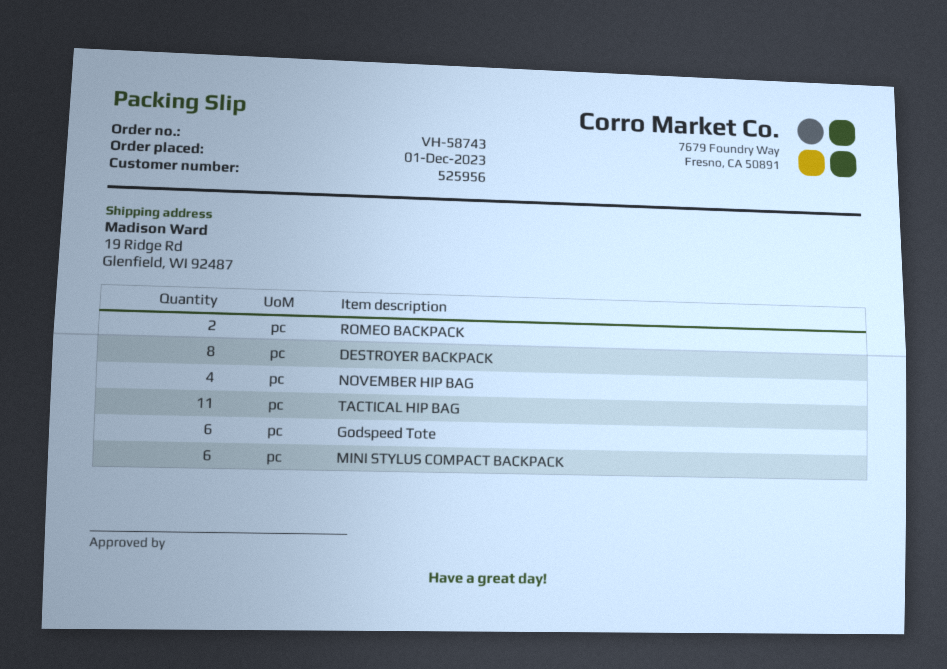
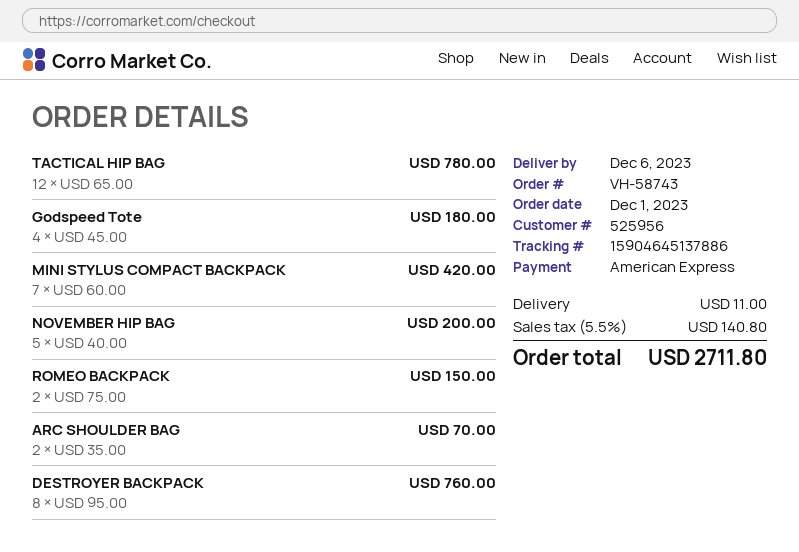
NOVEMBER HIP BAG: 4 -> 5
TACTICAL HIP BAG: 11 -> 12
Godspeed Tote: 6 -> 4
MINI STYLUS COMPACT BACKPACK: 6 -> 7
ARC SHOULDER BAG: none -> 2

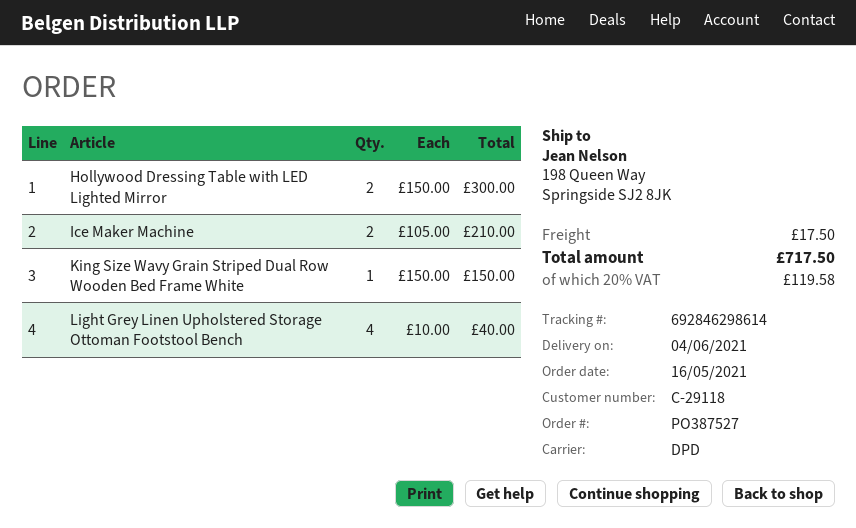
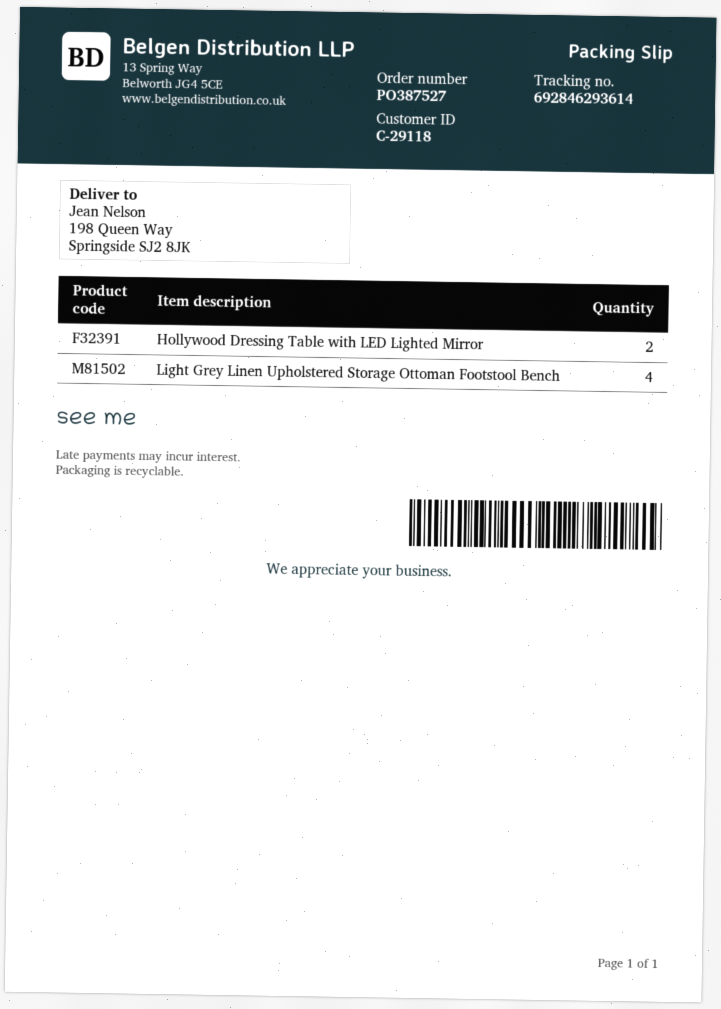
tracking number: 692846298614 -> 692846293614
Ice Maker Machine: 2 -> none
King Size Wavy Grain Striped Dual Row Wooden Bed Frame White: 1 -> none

* * *

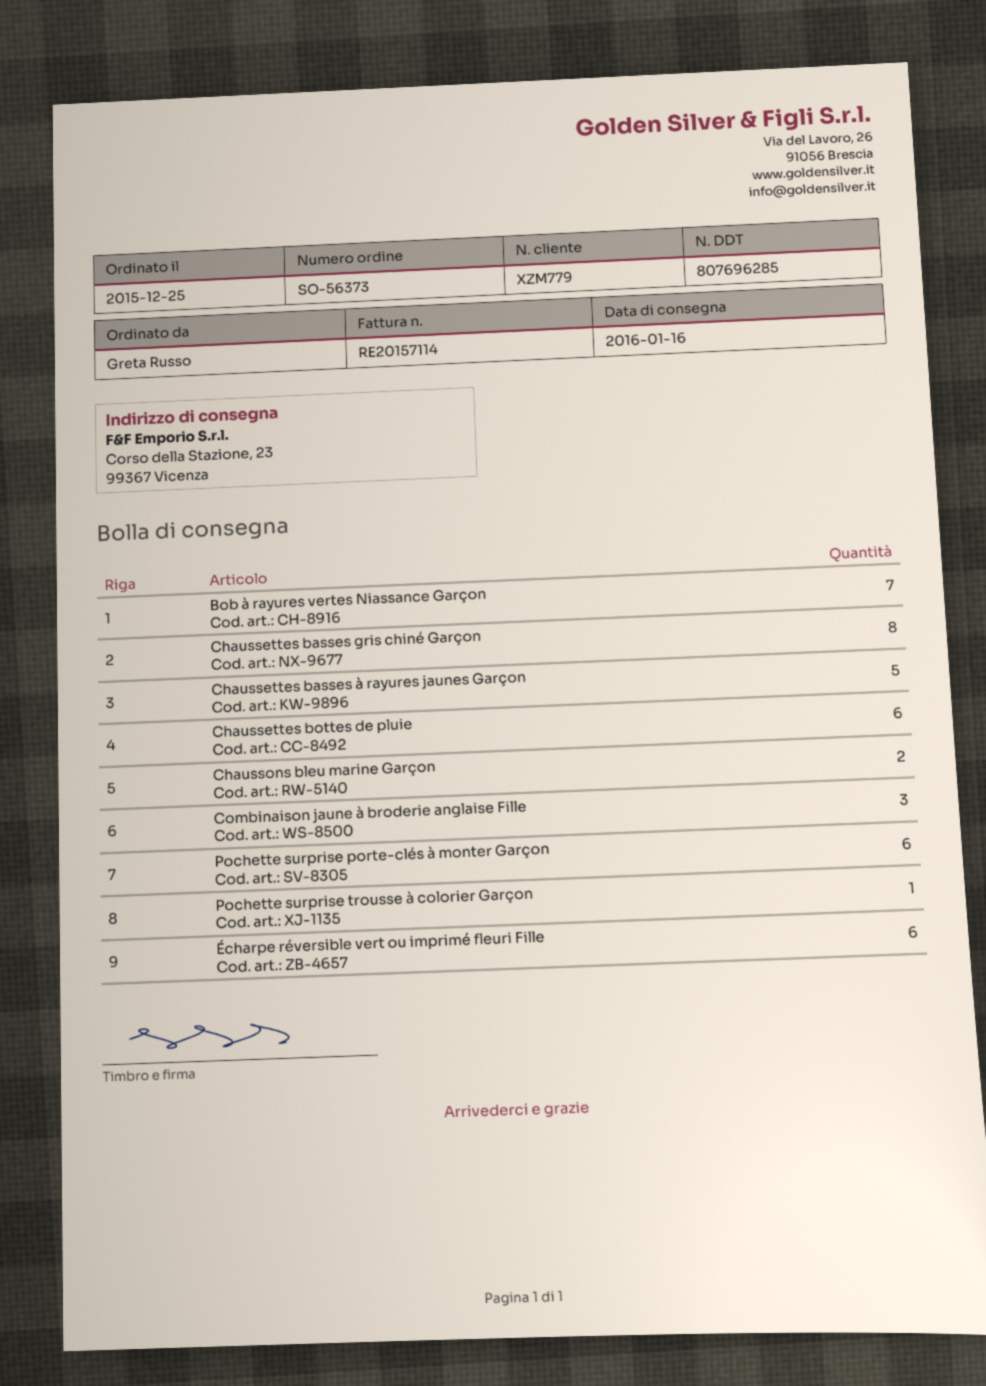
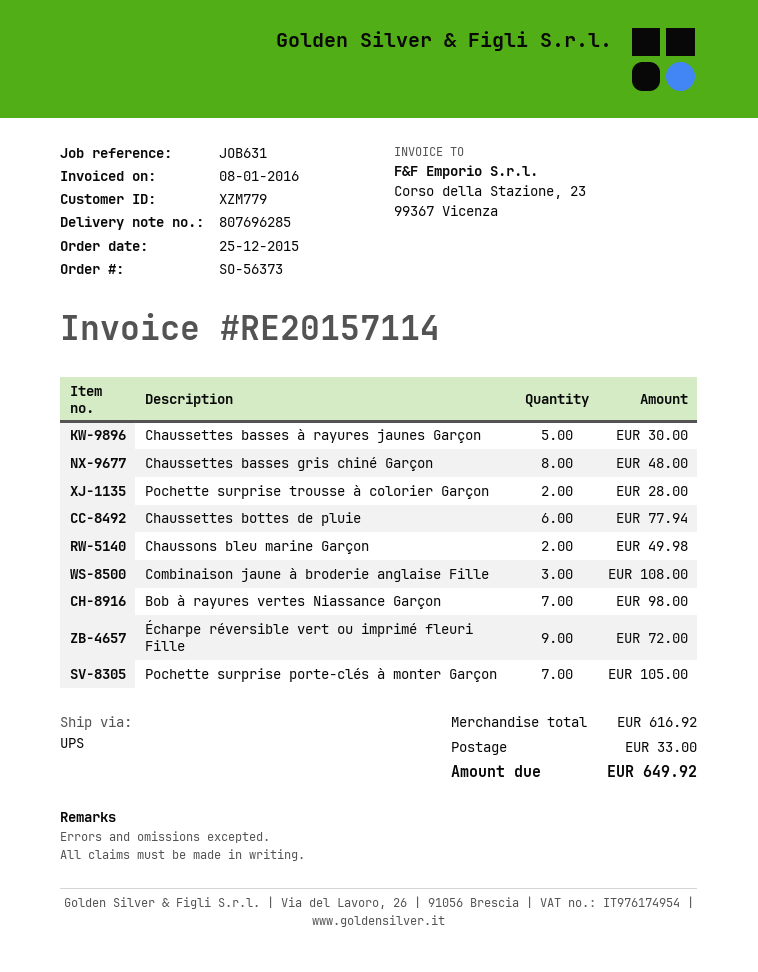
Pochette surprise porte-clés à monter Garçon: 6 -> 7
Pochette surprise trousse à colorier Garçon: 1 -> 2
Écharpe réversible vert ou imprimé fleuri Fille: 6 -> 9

==

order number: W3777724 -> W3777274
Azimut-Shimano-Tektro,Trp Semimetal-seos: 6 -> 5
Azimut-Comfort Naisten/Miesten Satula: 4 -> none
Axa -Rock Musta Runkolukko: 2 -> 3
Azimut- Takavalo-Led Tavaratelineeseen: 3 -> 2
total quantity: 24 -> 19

> _Action item_
Please copy, exactly as written, every line in the listing above from the line with "Pochette surprise trousse" up to and including the line with "Écharpe réversible vert".

> _Task output_
Pochette surprise trousse à colorier Garçon: 1 -> 2
Écharpe réversible vert ou imprimé fleuri Fille: 6 -> 9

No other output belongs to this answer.